NSX T0 High Availability failover causes a prolonged data plane outage on traffic traversing the Edges
search cancel

NSX T0 High Availability failover causes a prolonged data plane outage on traffic traversing the Edges

book

Article ID: 377932

calendar_today

Updated On:

Products

VMware NSX

Issue/Introduction

  • Environment was recently migrated from NSX-V to NSX-T using the Migration Coordinator.
  • Full Migration with Bring Your Own Topoloy (BYOT) option was attempted.
  • Migration Coordinator was not completed - it was stopped at L3-L7 Check-realization step.
  • Host and Edge migration was not completed via the Migration Coordinator.
  • ESXi hosts were manually configured for NSX-T.
  • Edge logs show routing domain is down.

/var/log/nsx-event.log
[Timestamp] [Edge] NSX 1 FABRIC [nsx@6876 comp="nsx-edge" subcomp="nsxa" s2comp="ha-cluster" level="INFO" eventId="vmwNSXClusterNodeStatus"] {"event_state":2,"event_external_reason":"Edge node status changed: Up (Routing Down)

  • Routing domain on Edges show VXLAN is still in use.

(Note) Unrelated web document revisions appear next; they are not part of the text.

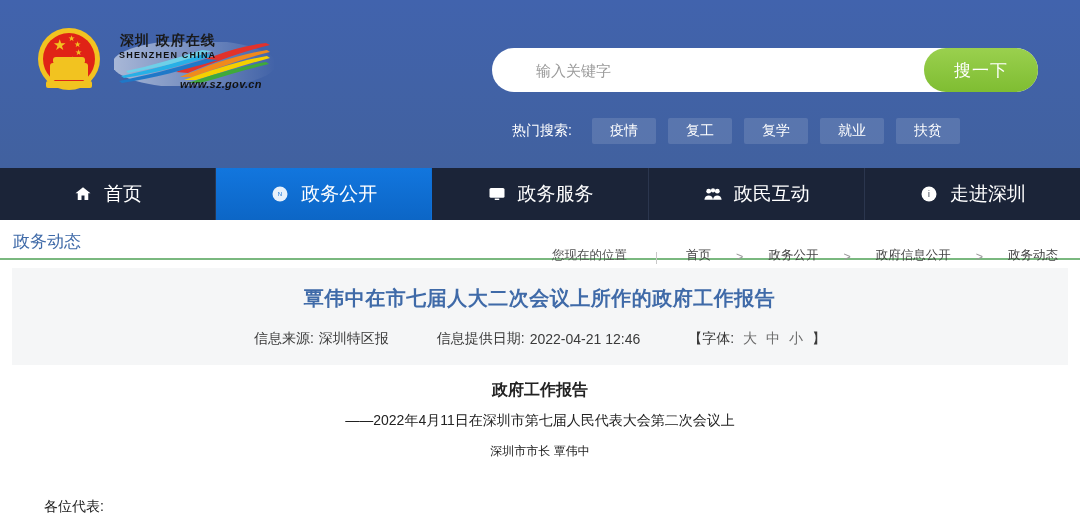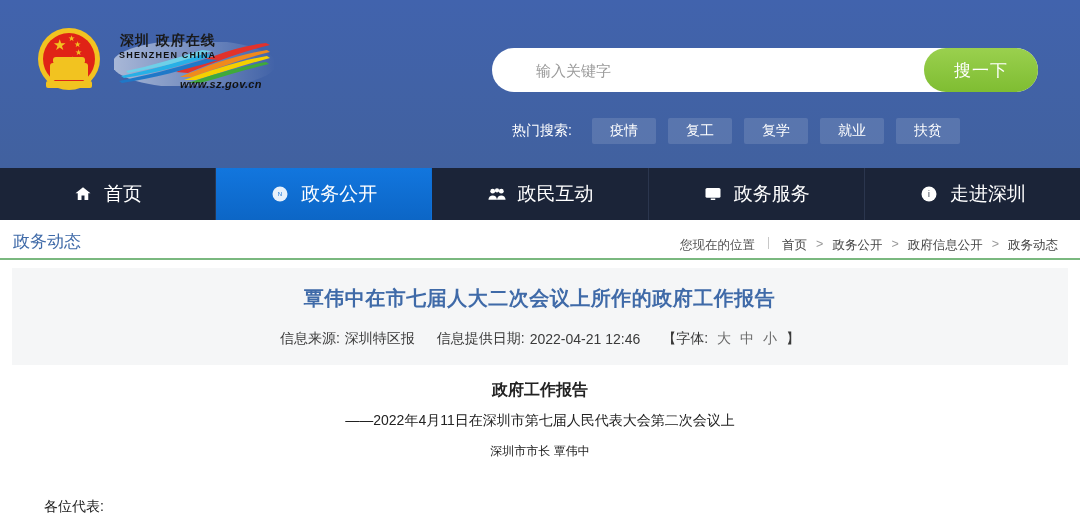--- a/index.html
+++ b/index.html
@@ -129,22 +129,22 @@
     position: relative; width: 1080px; height: 40px;
     background: #ffffff; border-bottom: 2px solid #7ab87f;
     display: flex; align-items: center;
   }
   .crumb-title {
     position: absolute; left: 13px; top: 10px;
     color: #3f6aa8; font-size: 17px;
     font-family: "DejaVu Sans", sans-serif;
   }
   .crumb-path {
-    position: absolute; right: 22px; top: 17px;
-    display: flex; align-items: flex-start; gap: 9px;
+    position: absolute; right: 22px; top: 27px;
+    display: flex; align-items: flex-end; gap: 25px;
     color: #555; font-size: 12.5px;
   }
   .crumb-path .sep-bar {
     display: inline-block; width: 1px; height: 12px; background: #c8c8c8; margin: 0 4px;
   }
   .crumb-path a { color: #444; text-decoration: none; cursor: pointer; }
   .crumb-path .gt { color: #999; }
 
   
   .art-panel {
@@ -153,21 +153,21 @@
     background: #f5f6f7;
   }
   .art-title {
     position: absolute; left: 0; right: 1px; top: 17px;
     text-align: center; color: #3f6aa8; font-size: 20px; font-weight: bold;
     letter-spacing: .5px;
     font-family: "DejaVu Sans", sans-serif;
   }
   .art-meta {
     position: absolute; left: 0; right: 0; top: 62px;
-    display: flex; align-items: flex-end; justify-content: center; gap: 22px;
+    display: flex; align-items: flex-end; justify-content: center; gap: 48px;
     color: #3a3a3a; font-size: 14px;
   }
   .meta-group { display: flex; align-items: center; gap: 5px; }
   .font-size-ctl { display: flex; align-items: center; gap: 9px; color: #3a3a3a; }
   .font-size-ctl .sz { color: #6b6b6b; cursor: pointer; }
   .eye-colors { display: flex; align-items: center; gap: 8px; }
   .swatch { width: 17px; height: 15px; display: inline-block; cursor: pointer; }
 
   
   .art-body {
@@ -257,39 +257,39 @@
       <svg width="18" height="18" viewBox="0 0 24 24">
         <circle cx="12" cy="12" r="10" fill="#ffffff" opacity="0.9"></circle>
         <text x="12" y="15" font-size="8" text-anchor="middle" fill="#0f6fd6" font-family="Liberation Sans">N</text>
       </svg>
     </span>
     <span>政务公开</span>
   </div>
 
   <div class="nav-item">
     <span class="nav-icon">
+      <svg width="18" height="18" viewBox="0 0 24 24" fill="#ffffff">
+        <rect x="2" y="4" width="20" height="13" rx="2"></rect>
+        <rect x="9" y="18" width="6" height="2"></rect>
+      </svg>
+    </span>
+    <span>政务服务</span>
+  </div>
+
+  <div class="nav-item">
+    <span class="nav-icon">
       <svg width="20" height="18" viewBox="0 0 28 24" fill="#ffffff">
         <circle cx="8" cy="8" r="3.4"></circle>
           <circle cx="20" cy="8" r="3.4"></circle>
           <circle cx="14" cy="7" r="3"></circle>
         <path d="M2 20c0-4 3-6 6-6s6 2 6 6z"></path>
           <path d="M14 20c0-4 3-6 6-6s6 2 6 6z"></path>
       </svg>
     </span>
     <span>政民互动</span>
-  </div>
-
-  <div class="nav-item">
-    <span class="nav-icon">
-      <svg width="18" height="18" viewBox="0 0 24 24" fill="#ffffff">
-        <rect x="2" y="4" width="20" height="13" rx="2"></rect>
-        <rect x="9" y="18" width="6" height="2"></rect>
-      </svg>
-    </span>
-    <span>政务服务</span>
   </div>
 
   <div class="nav-item">
     <span class="nav-icon">
       <svg width="18" height="18" viewBox="0 0 24 24">
         <circle cx="12" cy="12" r="10" fill="#ffffff"></circle>
         <text x="12" y="16" font-size="11" text-anchor="middle" fill="#1b2438" font-family="Liberation Sans">i</text>
       </svg>
     </span>
     <span>走进深圳</span>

nsx-edge> get routing-domain
Routing Domain
UUID        : [UUID]
Replication Tunnels
    Tunnel      : [UUID]
    IFUID       : [IFUID]
    Local       : [Local IP]
    Remote      : [Remote IP]
    ENCAP       : VXLAN
    MTEP        : False

  • Outage lasts up to 10 minutes - traffic automatically recovers.

Environment

VMware NSX
VMware NSX-T Data Center

Cause

This workflow is not supported with Full Migration BYOT. For Full Migration BYOT the migration of Hosts and Edges should be completed via the Migration Coordinator. This unsupported workflow results in the Edges retaining the VXLAN encapsulation.

Resolution

Unsupported workflow.

Workaround:

  1. In NSX-T UI "System->Fabric" Tab, check each host TN to see if any TN uses an uplink profile whose name has "VXLAN_" at the end. For each TN found, change the TN to use the uplink profile whose name has the same prefix but not "VXLAN_" at the end.
  2. In NSX-T UI "Networking->Segments" Tab, check each overlay segment to see if any use Head End Replication. For each segment found, change it to Hierarchical Two-Tier replication.